LINK_FLAGS "-Wl,-rpath-link=/usr/lib/arm-linux-gnueabihf"
)
target_link_libraries(my_program -lstdc++ -lm)
これらのサンプルコードは、CMAKE_CROSSCOMPILING変数を使用して、クロスコンパイルを行う方法を示す基本的な例です。詳細については、上記のCMakeドキュメントを参照してください。

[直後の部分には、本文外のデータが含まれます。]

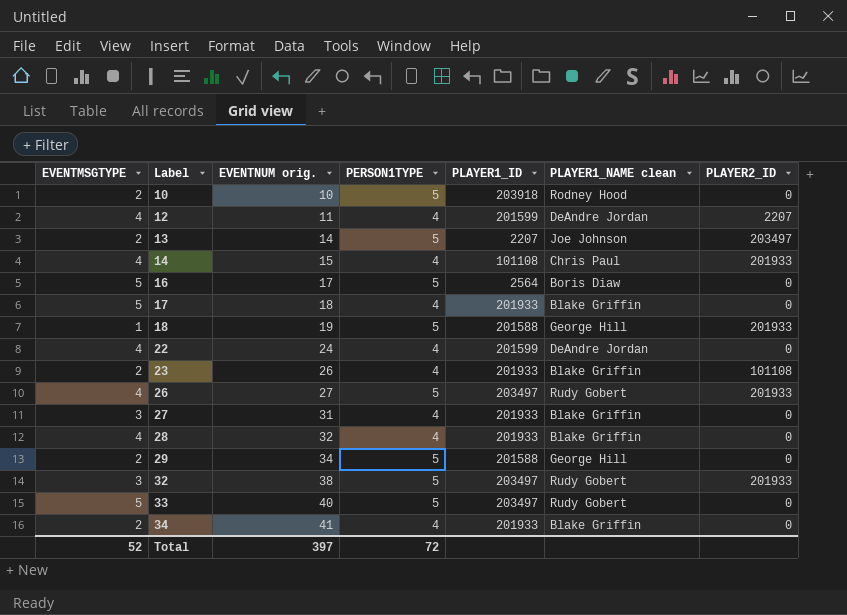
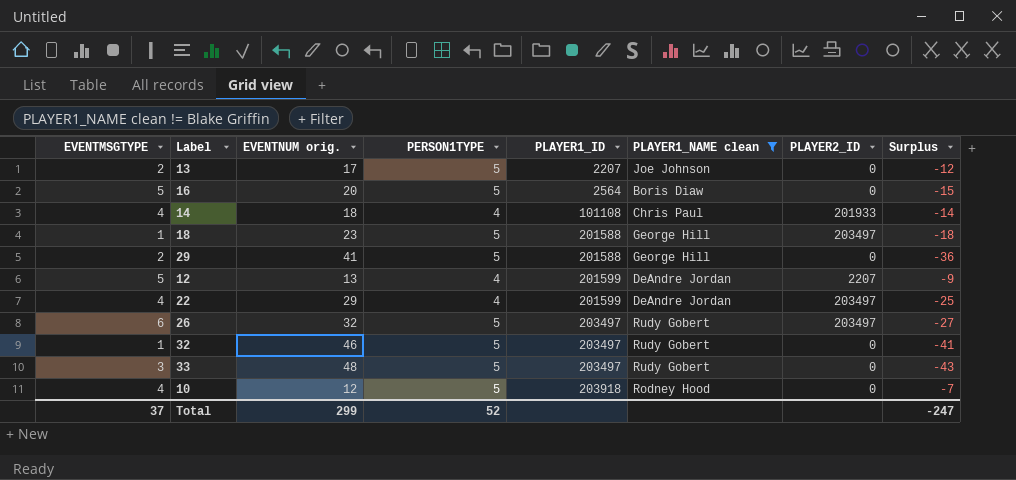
filter: none -> PLAYER1_NAME clean != Blake Griffin
row order: Label ascending -> PLAYER1_ID ascending
column Surplus | formula: none -> [PERSON1TYPE] - [EVENTNUM orig.]
13 | EVENTNUM orig.: 14 -> 17
13 | PLAYER2_ID: 203497 -> 0
16 | EVENTNUM orig.: 17 -> 20
14 | EVENTNUM orig.: 15 -> 18
18 | EVENTNUM orig.: 19 -> 23
18 | PLAYER2_ID: 201933 -> 203497
29 | EVENTNUM orig.: 34 -> 41
12 | EVENTMSGTYPE: 4 -> 5
12 | EVENTNUM orig.: 11 -> 13
22 | EVENTNUM orig.: 24 -> 29
22 | PLAYER2_ID: 0 -> 203497
26 | EVENTMSGTYPE: 4 -> 6
26 | EVENTNUM orig.: 27 -> 32
26 | PLAYER2_ID: 201933 -> 203497
32 | EVENTMSGTYPE: 3 -> 1
32 | EVENTNUM orig.: 38 -> 46
32 | PLAYER2_ID: 201933 -> 0
33 | EVENTMSGTYPE: 5 -> 3
33 | EVENTNUM orig.: 40 -> 48
10 | EVENTMSGTYPE: 2 -> 4
10 | EVENTNUM orig.: 10 -> 12
Total | EVENTMSGTYPE: 52 -> 37
Total | EVENTNUM orig.: 397 -> 299
Total | PERSON1TYPE: 72 -> 52

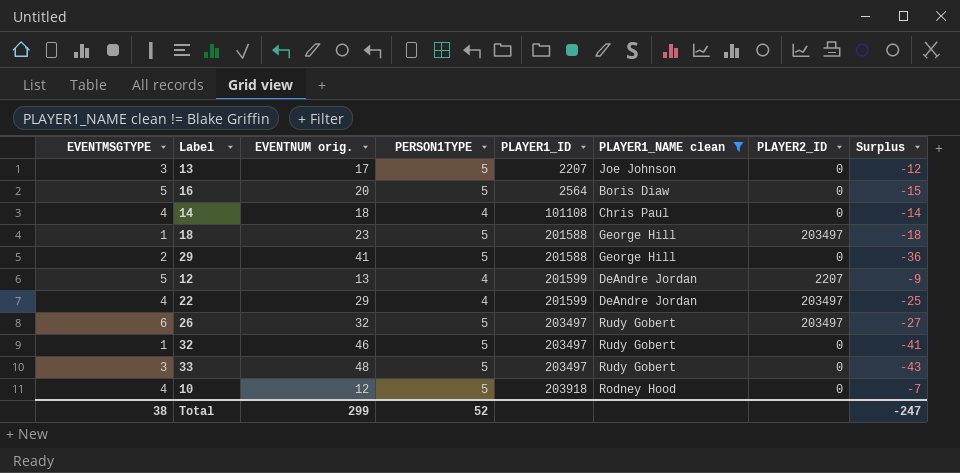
13 | EVENTMSGTYPE: 2 -> 3
14 | PLAYER2_ID: 201933 -> 0
Total | EVENTMSGTYPE: 37 -> 38

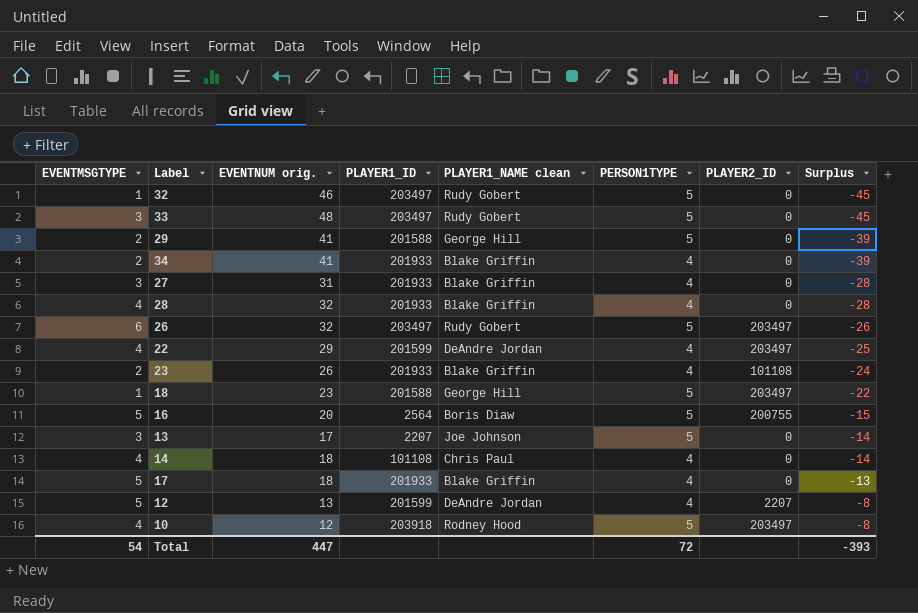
filter: PLAYER1_NAME clean != Blake Griffin -> none
row order: PLAYER1_ID ascending -> Surplus ascending
column PERSON1TYPE | position: 4 -> 6
column Surplus | formula: [PERSON1TYPE] - [EVENTNUM orig.] -> [EVENTMSGTYPE] - [EVENTNUM orig.]
16 | PLAYER2_ID: 0 -> 200755
10 | PLAYER2_ID: 0 -> 203497
Total | EVENTMSGTYPE: 38 -> 54
Total | EVENTNUM orig.: 299 -> 447
Total | PERSON1TYPE: 52 -> 72
Total | Surplus: -247 -> -393

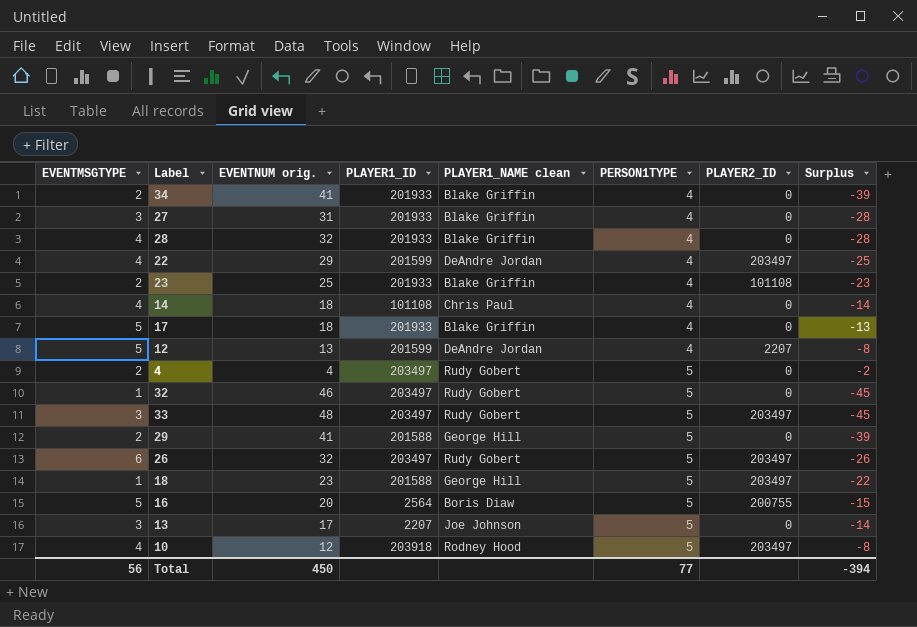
row order: Surplus ascending -> PERSON1TYPE ascending
23 | EVENTNUM orig.: 26 -> 25
23 | Surplus: -24 -> -23
row 4: none -> 2 | 4 | 203497 | Rudy Gobert | 5 | 0 | -2
33 | PLAYER2_ID: 0 -> 203497
Total | EVENTMSGTYPE: 54 -> 56
Total | EVENTNUM orig.: 447 -> 450
Total | PERSON1TYPE: 72 -> 77
Total | Surplus: -393 -> -394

CMakeにおけるCMAKE_CROSSCOMPILING変数以外のクロスコンパイル方法
ツールチェーンファイルを使用する
ツールチェーンファイルは、CMakeに特定のターゲットプラットフォーム向けのビルド設定を指示するために使用されます。ツールチェーンファイルは、CMakeの標準ツールチェーンファイルを使用することも、独自に作成することもできます。
例
# toolchain-arm.cmake
set(CMAKE_SYSTEM_NAME "Linux-arm")
set(CMAKE_C_COMPILER "arm-linux-gcc")
set(CMAKE_CXX_COMPILER "arm-linux-g++")
set(CMAKE_LINKER "arm-linux-ld")
# その他のターゲットプラットフォーム固有の設定
上記の例では、toolchain-arm.cmake
という名前のツールチェーンファイルを作成しています。このファイルは、CMakeにARMアーキテクチャ向けのビルド設定を指示します。

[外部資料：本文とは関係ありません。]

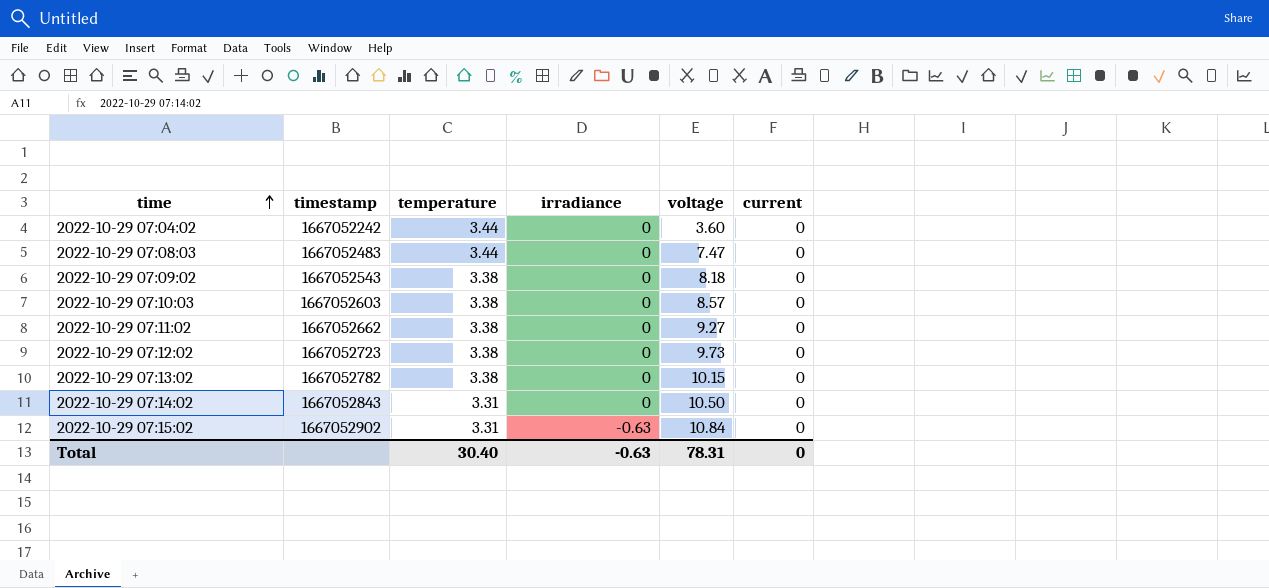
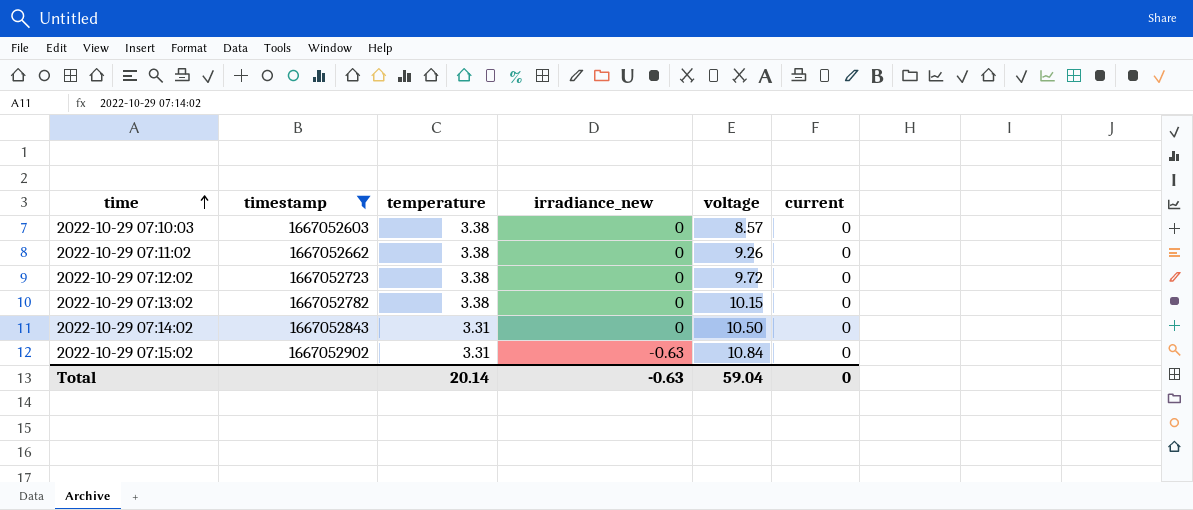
filter: none -> timestamp >= 1667052603
column name: irradiance -> irradiance_new
2022-10-29 07:11:02 | voltage: 9.27 -> 9.26
2022-10-29 07:12:02 | voltage: 9.73 -> 9.72
Total | temperature: 30.40 -> 20.14
Total | voltage: 78.31 -> 59.04

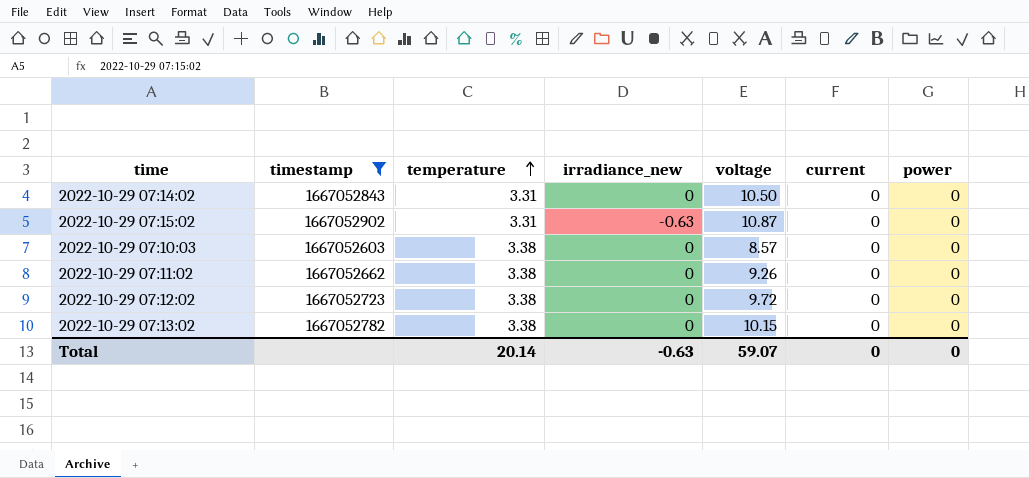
row order: time ascending -> temperature ascending
column power | position: none -> 7
2022-10-29 07:15:02 | voltage: 10.84 -> 10.87
Total | voltage: 59.04 -> 59.07

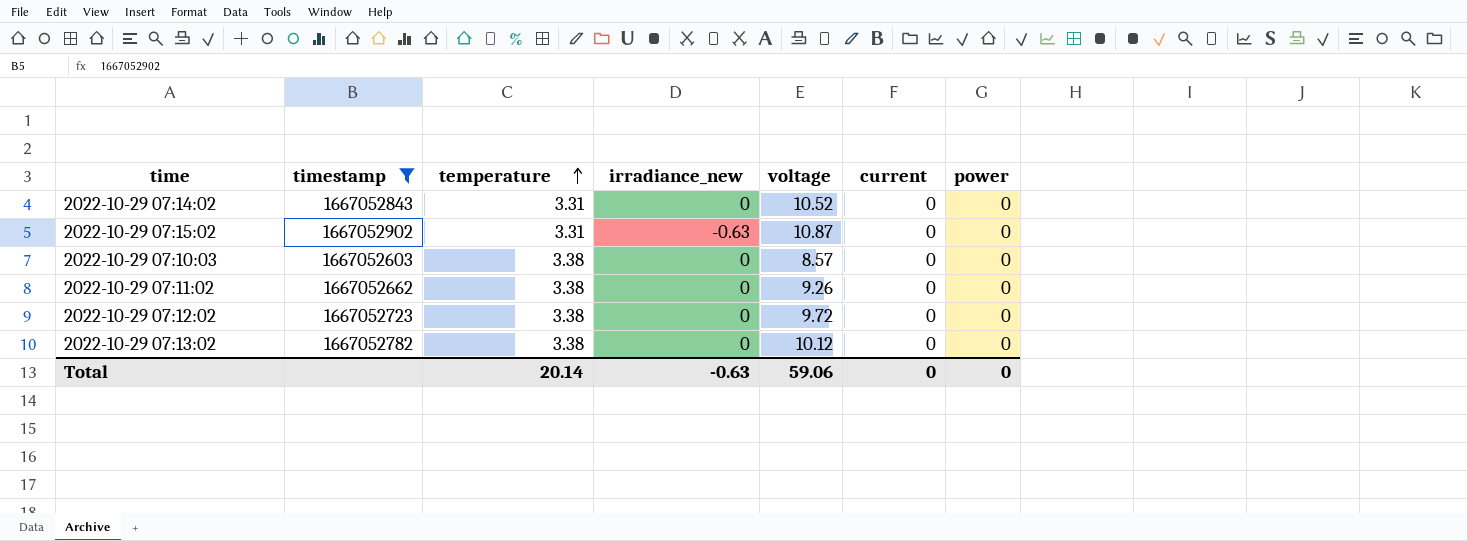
2022-10-29 07:14:02 | voltage: 10.50 -> 10.52
2022-10-29 07:13:02 | voltage: 10.15 -> 10.12
Total | voltage: 59.07 -> 59.06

CMakeLists.txtファイルで、CMAKE_TOOLCHAIN_FILE
変数を使用してツールチェーンファイルを指定できます。
例
# CMakeLists.txt
set(CMAKE_TOOLCHAIN_FILE "toolchain-arm.cmake")
# ここにプロジェクトのビルド設定
手動でコンパイラオプションを設定する
CMAKE_C_COMPILER
、CMAKE_CXX_COMPILER
、CMAKE_LINKER
などの変数を使用して、手動でコンパイラオプションを設定することもできます。
例
# CMakeLists.txt
set(CMAKE_C_COMPILER "arm-linux-gcc")
set(CMAKE_CXX_COMPILER "arm-linux-g++")
set(CMAKE_LINKER "arm-linux-ld")
set(CMAKE_C_FLAGS "-mcpu=cortex-a7")
set(CMAKE_CXX_FLAGS "-mcpu=cortex-a7")
# ここにプロジェクトのビルド設定
外部ツールを使用する
CPack
などの外部ツールを使用して、クロスコンパイルされたプログラムをパッケージ化することもできます。
例
# CMakeLists.txt
# プロジェクトのビルド設定
cpack(
BUNDLE "my_program"
OUTPUT_DIRECTORY ${CMAKE_BINARY_DIR}/dist
)
上記の例では、CPack
を使用して、my_program
という名前のプログラムをクロスコンパイルし、dist
ディレクトリにパッケージ化しています。
CMAKE_CROSSCOMPILING
変数は、CMakeでクロスコンパイルを行うための最も簡単な方法ですが、他の方法も存在します。どの方法を使用するかは、プロジェクトの要件と環境によって異なります。